→ EXERCISE BRIEF
For the material below, output exactly the span from the line with "FETISH FANTASY SERIES – KIT" to the line with "PS-FBWM3255 Universal Tv", including both, and nothing besides.

→ DATA FOR ANALYSIS
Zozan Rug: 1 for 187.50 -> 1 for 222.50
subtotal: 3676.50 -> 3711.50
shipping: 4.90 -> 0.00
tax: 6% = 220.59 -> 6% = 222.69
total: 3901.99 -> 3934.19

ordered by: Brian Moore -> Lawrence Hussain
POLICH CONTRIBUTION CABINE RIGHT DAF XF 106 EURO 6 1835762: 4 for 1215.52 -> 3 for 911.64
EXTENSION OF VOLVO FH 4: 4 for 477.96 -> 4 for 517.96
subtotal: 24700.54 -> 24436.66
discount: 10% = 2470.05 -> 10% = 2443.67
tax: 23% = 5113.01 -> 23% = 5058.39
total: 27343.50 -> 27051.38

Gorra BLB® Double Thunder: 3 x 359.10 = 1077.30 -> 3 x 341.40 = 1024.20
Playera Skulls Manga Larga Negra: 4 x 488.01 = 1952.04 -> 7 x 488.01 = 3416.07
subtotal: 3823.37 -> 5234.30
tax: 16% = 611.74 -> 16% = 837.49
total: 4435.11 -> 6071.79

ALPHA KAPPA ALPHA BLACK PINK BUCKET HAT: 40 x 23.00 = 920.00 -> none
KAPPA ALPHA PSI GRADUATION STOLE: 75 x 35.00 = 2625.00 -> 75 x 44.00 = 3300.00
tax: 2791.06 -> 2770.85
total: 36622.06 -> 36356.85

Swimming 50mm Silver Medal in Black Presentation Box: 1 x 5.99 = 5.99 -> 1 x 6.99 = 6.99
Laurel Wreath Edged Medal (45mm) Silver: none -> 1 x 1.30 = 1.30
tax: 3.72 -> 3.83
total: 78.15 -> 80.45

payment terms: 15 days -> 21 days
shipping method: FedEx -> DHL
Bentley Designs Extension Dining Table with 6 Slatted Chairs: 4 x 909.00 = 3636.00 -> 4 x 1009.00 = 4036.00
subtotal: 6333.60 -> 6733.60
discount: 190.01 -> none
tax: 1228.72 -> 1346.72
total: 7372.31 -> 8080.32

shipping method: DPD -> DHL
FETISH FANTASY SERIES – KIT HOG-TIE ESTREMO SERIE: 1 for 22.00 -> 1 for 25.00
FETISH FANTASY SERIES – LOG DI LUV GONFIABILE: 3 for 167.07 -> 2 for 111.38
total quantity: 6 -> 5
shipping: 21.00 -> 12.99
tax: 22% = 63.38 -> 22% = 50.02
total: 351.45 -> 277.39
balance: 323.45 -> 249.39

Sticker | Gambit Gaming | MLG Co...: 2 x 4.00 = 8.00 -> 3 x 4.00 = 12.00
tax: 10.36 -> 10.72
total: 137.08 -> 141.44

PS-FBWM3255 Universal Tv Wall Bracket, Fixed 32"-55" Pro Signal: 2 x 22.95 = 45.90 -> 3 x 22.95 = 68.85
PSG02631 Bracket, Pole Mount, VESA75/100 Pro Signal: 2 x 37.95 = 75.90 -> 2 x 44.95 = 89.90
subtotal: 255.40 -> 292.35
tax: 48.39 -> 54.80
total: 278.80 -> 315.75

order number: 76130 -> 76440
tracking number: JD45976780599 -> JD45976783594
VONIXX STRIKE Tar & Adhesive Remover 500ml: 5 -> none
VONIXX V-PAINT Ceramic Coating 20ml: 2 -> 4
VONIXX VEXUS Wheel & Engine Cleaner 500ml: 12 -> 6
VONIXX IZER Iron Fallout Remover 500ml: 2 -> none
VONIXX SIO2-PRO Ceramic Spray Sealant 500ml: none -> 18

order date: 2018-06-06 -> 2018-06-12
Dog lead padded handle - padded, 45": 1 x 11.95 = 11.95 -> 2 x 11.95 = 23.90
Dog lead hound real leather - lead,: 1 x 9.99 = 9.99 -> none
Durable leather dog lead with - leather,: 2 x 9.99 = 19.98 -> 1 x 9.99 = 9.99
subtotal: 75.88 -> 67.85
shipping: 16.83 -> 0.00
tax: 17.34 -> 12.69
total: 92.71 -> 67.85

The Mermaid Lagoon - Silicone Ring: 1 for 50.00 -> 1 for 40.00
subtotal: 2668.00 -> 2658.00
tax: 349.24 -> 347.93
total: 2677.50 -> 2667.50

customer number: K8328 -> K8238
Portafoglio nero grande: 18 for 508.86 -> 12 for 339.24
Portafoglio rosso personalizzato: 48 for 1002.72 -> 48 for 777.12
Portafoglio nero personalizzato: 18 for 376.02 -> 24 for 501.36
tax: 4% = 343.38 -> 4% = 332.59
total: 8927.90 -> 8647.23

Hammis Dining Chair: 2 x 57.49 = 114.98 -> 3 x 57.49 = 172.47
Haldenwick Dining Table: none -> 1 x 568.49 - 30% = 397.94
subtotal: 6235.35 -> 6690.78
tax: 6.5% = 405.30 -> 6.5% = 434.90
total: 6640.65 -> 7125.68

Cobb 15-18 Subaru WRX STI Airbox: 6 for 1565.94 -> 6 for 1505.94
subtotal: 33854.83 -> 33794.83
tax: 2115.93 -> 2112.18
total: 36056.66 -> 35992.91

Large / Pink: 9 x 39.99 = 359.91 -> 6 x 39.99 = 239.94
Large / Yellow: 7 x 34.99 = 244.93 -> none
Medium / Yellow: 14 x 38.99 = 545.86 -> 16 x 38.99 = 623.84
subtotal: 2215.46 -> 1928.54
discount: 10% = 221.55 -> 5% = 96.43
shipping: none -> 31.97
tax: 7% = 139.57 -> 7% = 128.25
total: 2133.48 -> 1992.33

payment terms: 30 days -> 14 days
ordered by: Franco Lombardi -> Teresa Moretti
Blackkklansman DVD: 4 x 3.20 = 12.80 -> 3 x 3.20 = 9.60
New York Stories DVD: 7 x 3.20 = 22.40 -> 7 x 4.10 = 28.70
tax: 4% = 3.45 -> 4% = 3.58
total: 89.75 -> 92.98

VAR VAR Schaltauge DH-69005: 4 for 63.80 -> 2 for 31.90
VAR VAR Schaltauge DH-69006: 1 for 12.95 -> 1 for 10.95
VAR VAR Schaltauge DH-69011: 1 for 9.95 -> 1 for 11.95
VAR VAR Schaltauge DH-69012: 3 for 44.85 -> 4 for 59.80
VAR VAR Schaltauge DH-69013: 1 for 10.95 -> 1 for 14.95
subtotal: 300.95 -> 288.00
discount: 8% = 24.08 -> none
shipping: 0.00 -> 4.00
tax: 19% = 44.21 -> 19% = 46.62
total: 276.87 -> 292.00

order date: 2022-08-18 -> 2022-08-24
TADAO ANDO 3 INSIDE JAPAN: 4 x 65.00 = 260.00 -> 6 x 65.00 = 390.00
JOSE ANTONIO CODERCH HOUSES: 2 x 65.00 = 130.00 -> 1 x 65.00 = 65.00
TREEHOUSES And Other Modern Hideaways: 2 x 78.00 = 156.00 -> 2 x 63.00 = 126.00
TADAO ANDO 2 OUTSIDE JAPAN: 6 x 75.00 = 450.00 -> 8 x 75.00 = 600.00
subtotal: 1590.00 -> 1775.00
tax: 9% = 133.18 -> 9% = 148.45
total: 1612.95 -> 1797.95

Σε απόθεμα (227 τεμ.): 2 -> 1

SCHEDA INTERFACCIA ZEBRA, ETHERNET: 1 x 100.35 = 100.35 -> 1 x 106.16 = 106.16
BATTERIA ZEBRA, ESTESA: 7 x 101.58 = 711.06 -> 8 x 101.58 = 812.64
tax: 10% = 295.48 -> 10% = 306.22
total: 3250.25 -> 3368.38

→ RESPONSE
FETISH FANTASY SERIES – KIT HOG-TIE ESTREMO SERIE: 1 for 22.00 -> 1 for 25.00
FETISH FANTASY SERIES – LOG DI LUV GONFIABILE: 3 for 167.07 -> 2 for 111.38
total quantity: 6 -> 5
shipping: 21.00 -> 12.99
tax: 22% = 63.38 -> 22% = 50.02
total: 351.45 -> 277.39
balance: 323.45 -> 249.39

Sticker | Gambit Gaming | MLG Co...: 2 x 4.00 = 8.00 -> 3 x 4.00 = 12.00
tax: 10.36 -> 10.72
total: 137.08 -> 141.44

PS-FBWM3255 Universal Tv Wall Bracket, Fixed 32"-55" Pro Signal: 2 x 22.95 = 45.90 -> 3 x 22.95 = 68.85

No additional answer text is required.